Aim of the task »
Go to the line in the entries below that holds "Vintage 1981 waterfowl" and repeat exactly from there through the line that holds "total: 899.76 -> 926.52", inclusive.
☆ ☆ ☆ ☆ ☆ ☆ ☆
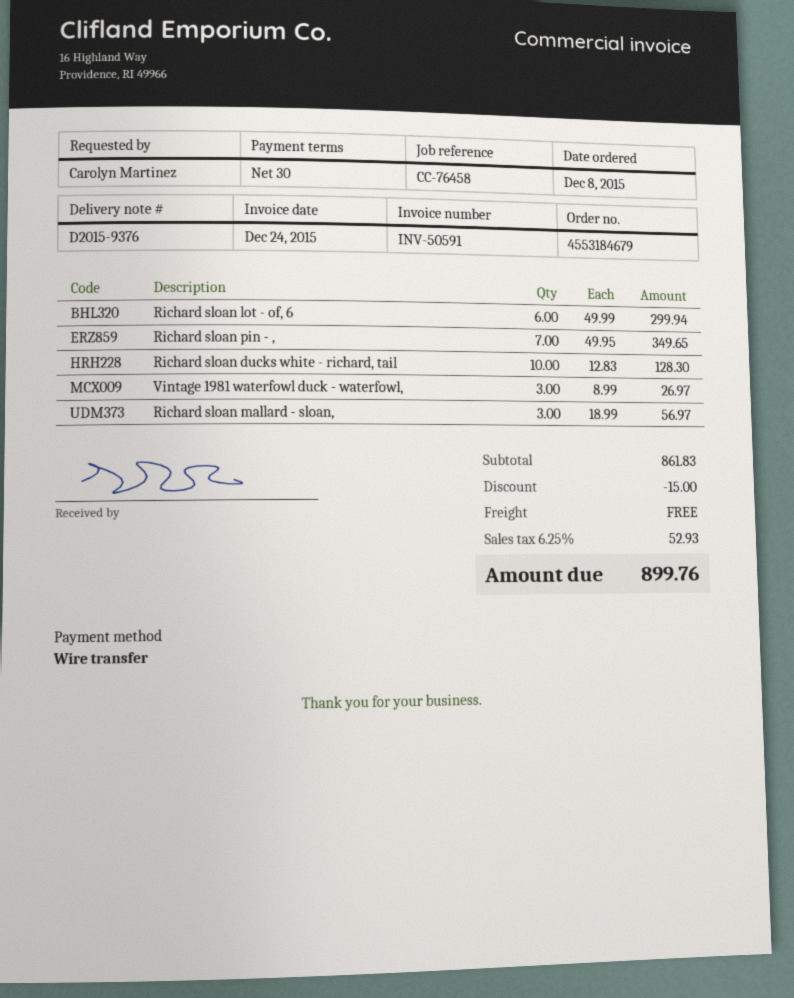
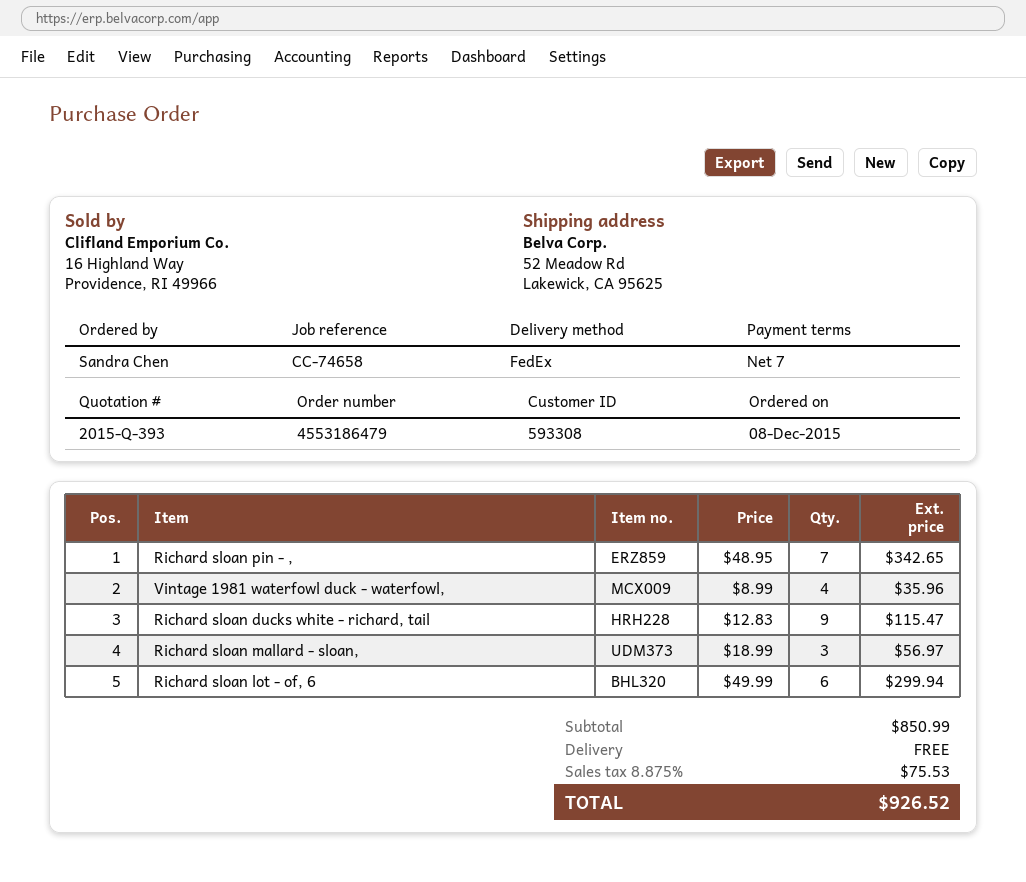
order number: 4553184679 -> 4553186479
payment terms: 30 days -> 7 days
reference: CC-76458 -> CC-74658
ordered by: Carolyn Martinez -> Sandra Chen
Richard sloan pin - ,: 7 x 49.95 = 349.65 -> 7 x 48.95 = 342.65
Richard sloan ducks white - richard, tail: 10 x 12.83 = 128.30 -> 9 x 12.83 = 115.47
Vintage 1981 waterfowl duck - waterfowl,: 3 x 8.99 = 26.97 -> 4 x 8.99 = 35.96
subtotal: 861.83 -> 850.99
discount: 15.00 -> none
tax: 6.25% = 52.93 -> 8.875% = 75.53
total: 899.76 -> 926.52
☆ ☆ ☆ ☆ ☆ ☆ ☆
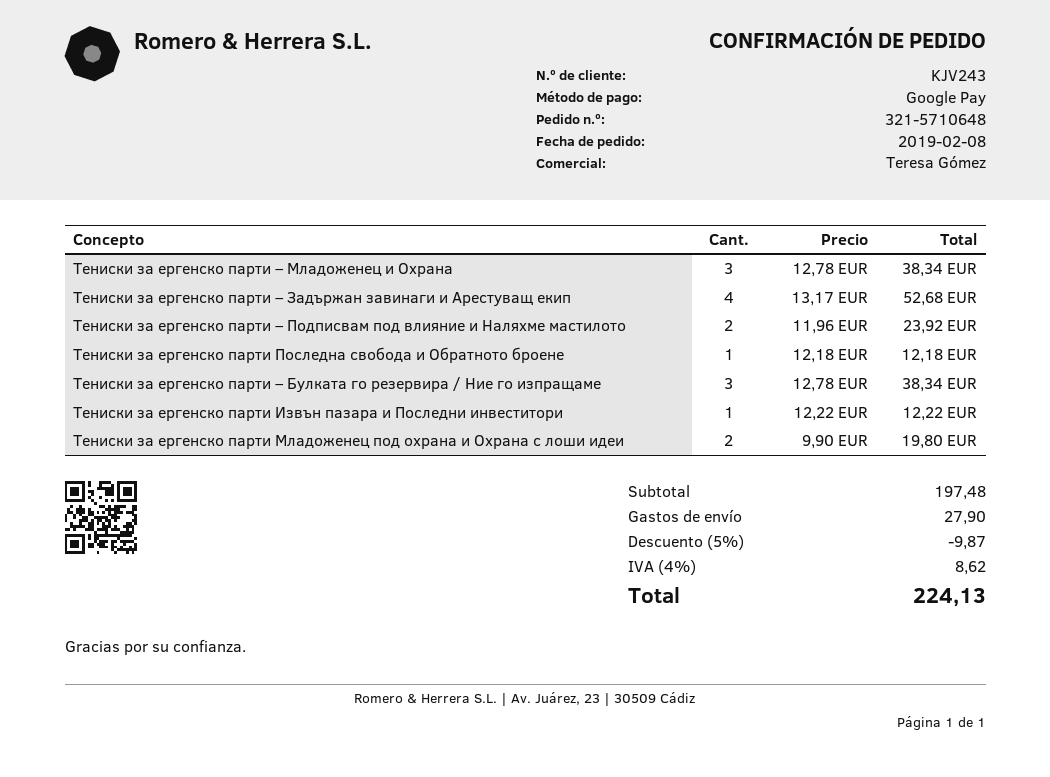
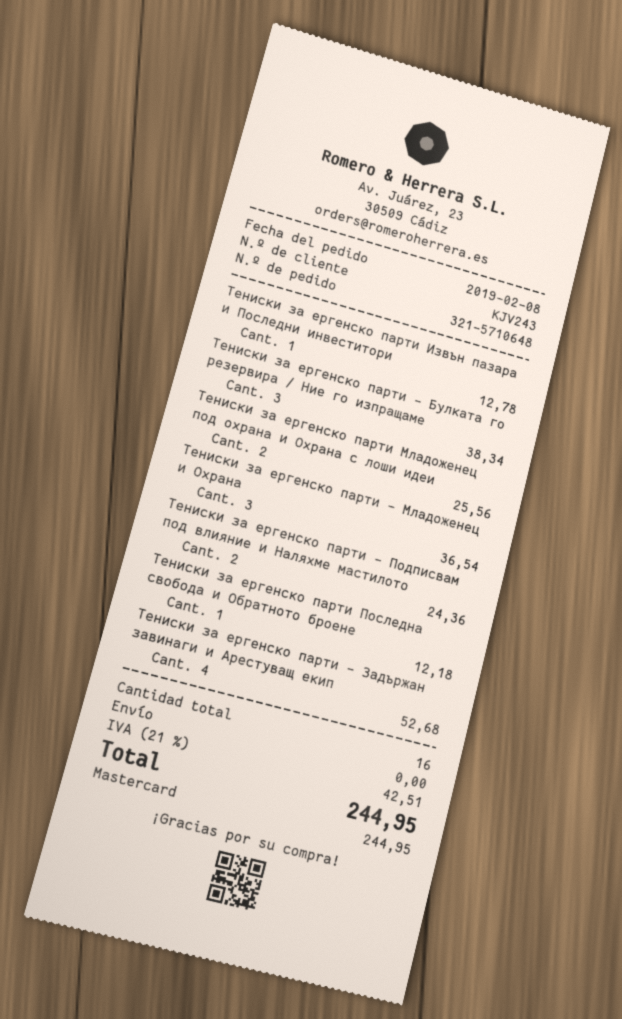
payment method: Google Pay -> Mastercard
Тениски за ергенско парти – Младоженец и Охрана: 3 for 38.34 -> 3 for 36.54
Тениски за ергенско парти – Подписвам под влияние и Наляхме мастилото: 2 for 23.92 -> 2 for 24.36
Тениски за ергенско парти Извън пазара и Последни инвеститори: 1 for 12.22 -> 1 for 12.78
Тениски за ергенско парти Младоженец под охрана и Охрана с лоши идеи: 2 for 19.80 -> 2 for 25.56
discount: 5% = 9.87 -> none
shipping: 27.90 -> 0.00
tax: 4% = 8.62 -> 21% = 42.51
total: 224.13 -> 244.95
☆ ☆ ☆ ☆ ☆ ☆ ☆
Answer for the task »
Vintage 1981 waterfowl duck - waterfowl,: 3 x 8.99 = 26.97 -> 4 x 8.99 = 35.96
subtotal: 861.83 -> 850.99
discount: 15.00 -> none
tax: 6.25% = 52.93 -> 8.875% = 75.53
total: 899.76 -> 926.52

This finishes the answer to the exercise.